- [Exercise]:
Could the lines from the line bearing "汇总 | 审理天数: 653 -> 629" to the end of the records below be copied exactly, with the pictures left out and no other lines added?

- [Data supplied]:
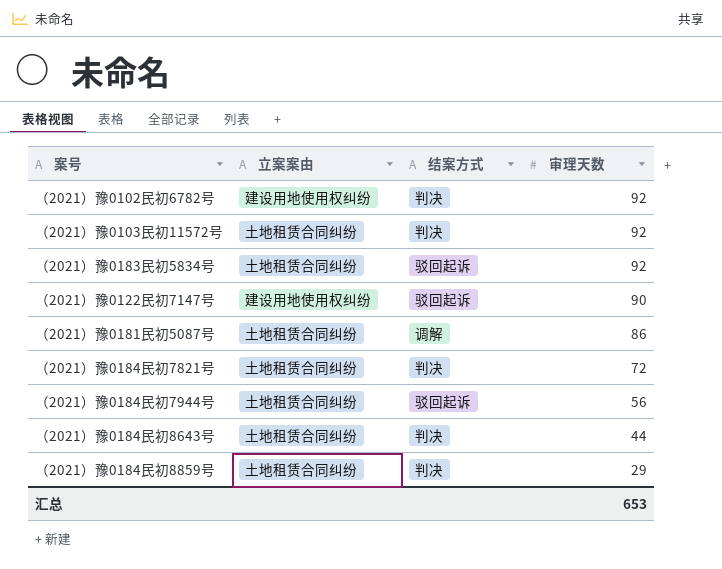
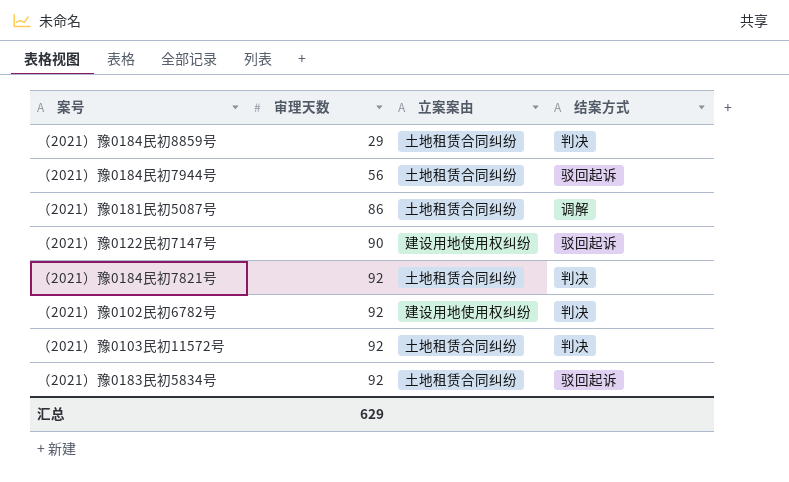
row order: 审理天数 descending -> 审理天数 ascending
column 审理天数 | position: 4 -> 2
row （2021）豫0184民初8643号: 土地租赁合同纠纷 | 判决 | 44 -> none
（2021）豫0184民初7821号 | 审理天数: 72 -> 92
汇总 | 审理天数: 653 -> 629

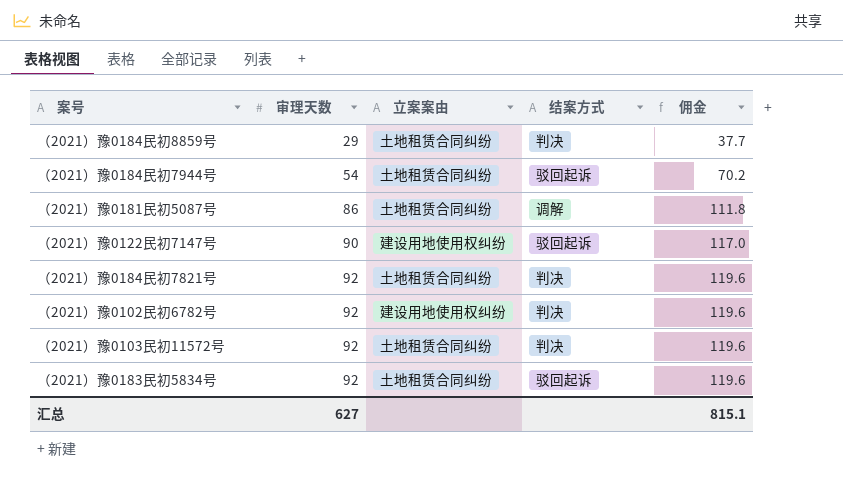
column 佣金 | formula: none -> [审理天数] * 1.3
（2021）豫0184民初7944号 | 审理天数: 56 -> 54
汇总 | 审理天数: 629 -> 627

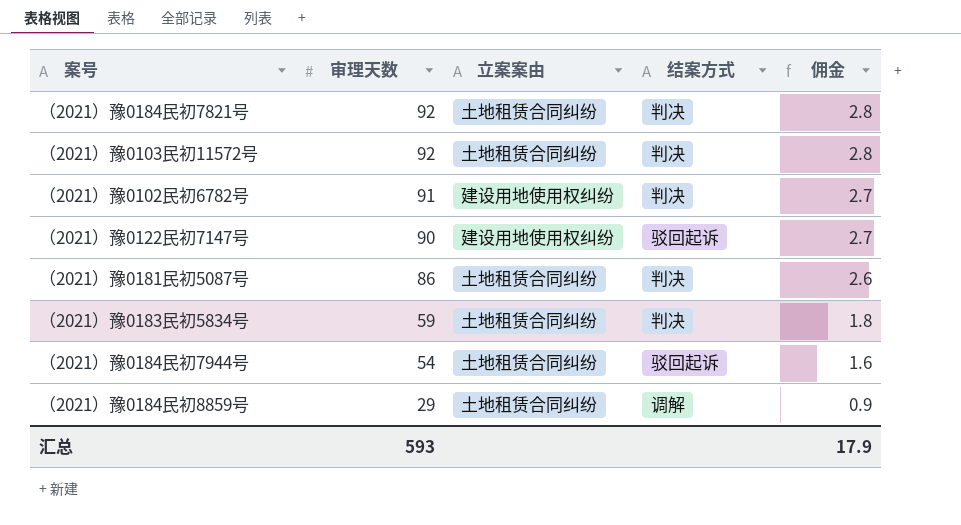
row order: 审理天数 ascending -> 审理天数 descending
column 佣金 | formula: [审理天数] * 1.3 -> [审理天数] * 0.03
（2021）豫0102民初6782号 | 审理天数: 92 -> 91
（2021）豫0181民初5087号 | 结案方式: 调解 -> 判决
（2021）豫0183民初5834号 | 审理天数: 92 -> 59
（2021）豫0183民初5834号 | 结案方式: 驳回起诉 -> 判决
（2021）豫0184民初8859号 | 结案方式: 判决 -> 调解
汇总 | 审理天数: 627 -> 593
汇总 | 佣金: 815.1 -> 17.9

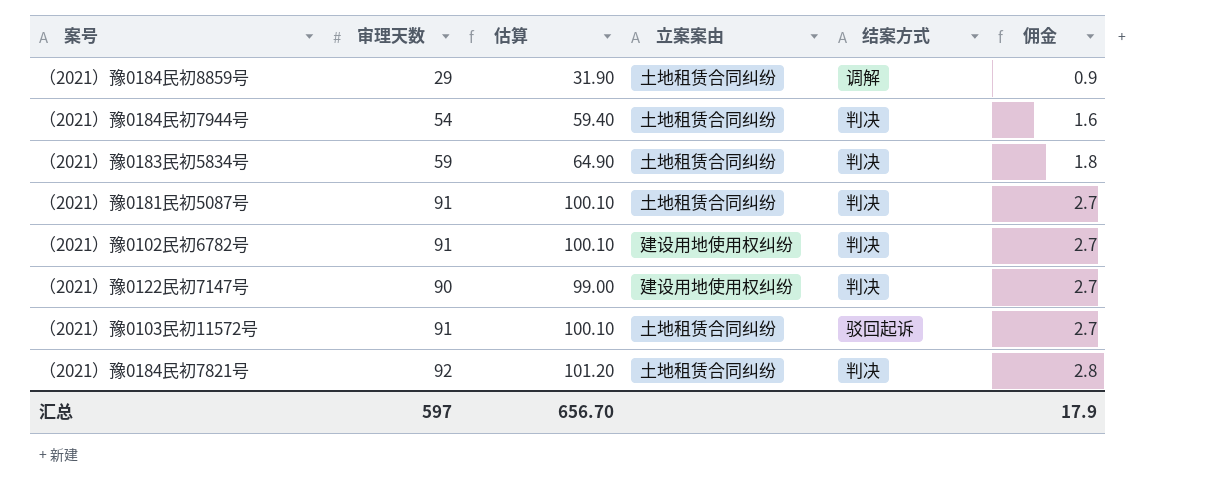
row order: 审理天数 descending -> 佣金 ascending
column 估算 | formula: none -> [审理天数] * 1.1
（2021）豫0184民初7944号 | 结案方式: 驳回起诉 -> 判决
（2021）豫0181民初5087号 | 审理天数: 86 -> 91
（2021）豫0181民初5087号 | 佣金: 2.6 -> 2.7
（2021）豫0122民初7147号 | 结案方式: 驳回起诉 -> 判决
（2021）豫0103民初11572号 | 审理天数: 92 -> 91
（2021）豫0103民初11572号 | 结案方式: 判决 -> 驳回起诉
（2021）豫0103民初11572号 | 佣金: 2.8 -> 2.7
汇总 | 审理天数: 593 -> 597

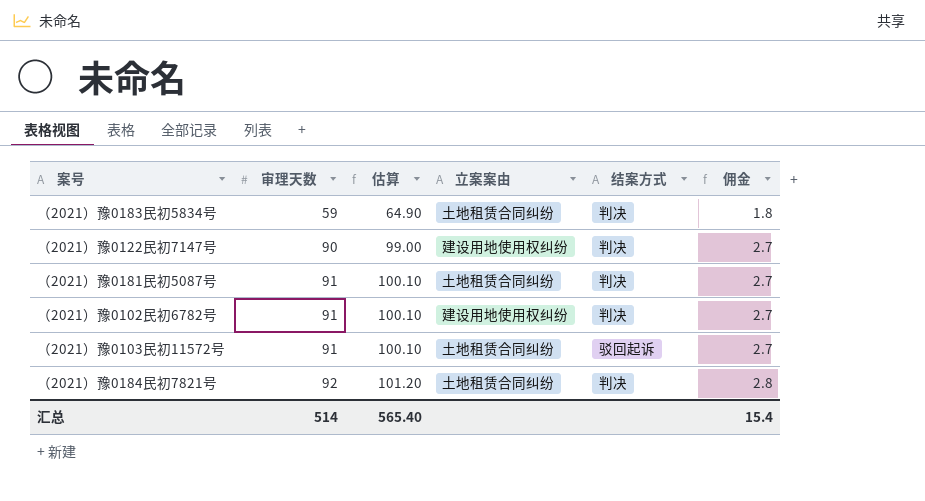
row order: 佣金 ascending -> 审理天数 ascending
row （2021）豫0184民初8859号: 29 | 31.90 | 土地租赁合同纠纷 | 调解 | 0.9 -> none
row （2021）豫0184民初7944号: 54 | 59.40 | 土地租赁合同纠纷 | 判决 | 1.6 -> none
汇总 | 审理天数: 597 -> 514
汇总 | 估算: 656.70 -> 565.40
汇总 | 佣金: 17.9 -> 15.4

- [Exercise result]:
汇总 | 审理天数: 653 -> 629

column 佣金 | formula: none -> [审理天数] * 1.3
（2021）豫0184民初7944号 | 审理天数: 56 -> 54
汇总 | 审理天数: 629 -> 627

row order: 审理天数 ascending -> 审理天数 descending
column 佣金 | formula: [审理天数] * 1.3 -> [审理天数] * 0.03
（2021）豫0102民初6782号 | 审理天数: 92 -> 91
（2021）豫0181民初5087号 | 结案方式: 调解 -> 判决
（2021）豫0183民初5834号 | 审理天数: 92 -> 59
（2021）豫0183民初5834号 | 结案方式: 驳回起诉 -> 判决
（2021）豫0184民初8859号 | 结案方式: 判决 -> 调解
汇总 | 审理天数: 627 -> 593
汇总 | 佣金: 815.1 -> 17.9

row order: 审理天数 descending -> 佣金 ascending
column 估算 | formula: none -> [审理天数] * 1.1
（2021）豫0184民初7944号 | 结案方式: 驳回起诉 -> 判决
（2021）豫0181民初5087号 | 审理天数: 86 -> 91
（2021）豫0181民初5087号 | 佣金: 2.6 -> 2.7
（2021）豫0122民初7147号 | 结案方式: 驳回起诉 -> 判决
（2021）豫0103民初11572号 | 审理天数: 92 -> 91
（2021）豫0103民初11572号 | 结案方式: 判决 -> 驳回起诉
（2021）豫0103民初11572号 | 佣金: 2.8 -> 2.7
汇总 | 审理天数: 593 -> 597

row order: 佣金 ascending -> 审理天数 ascending
row （2021）豫0184民初8859号: 29 | 31.90 | 土地租赁合同纠纷 | 调解 | 0.9 -> none
row （2021）豫0184民初7944号: 54 | 59.40 | 土地租赁合同纠纷 | 判决 | 1.6 -> none
汇总 | 审理天数: 597 -> 514
汇总 | 估算: 656.70 -> 565.40
汇总 | 佣金: 17.9 -> 15.4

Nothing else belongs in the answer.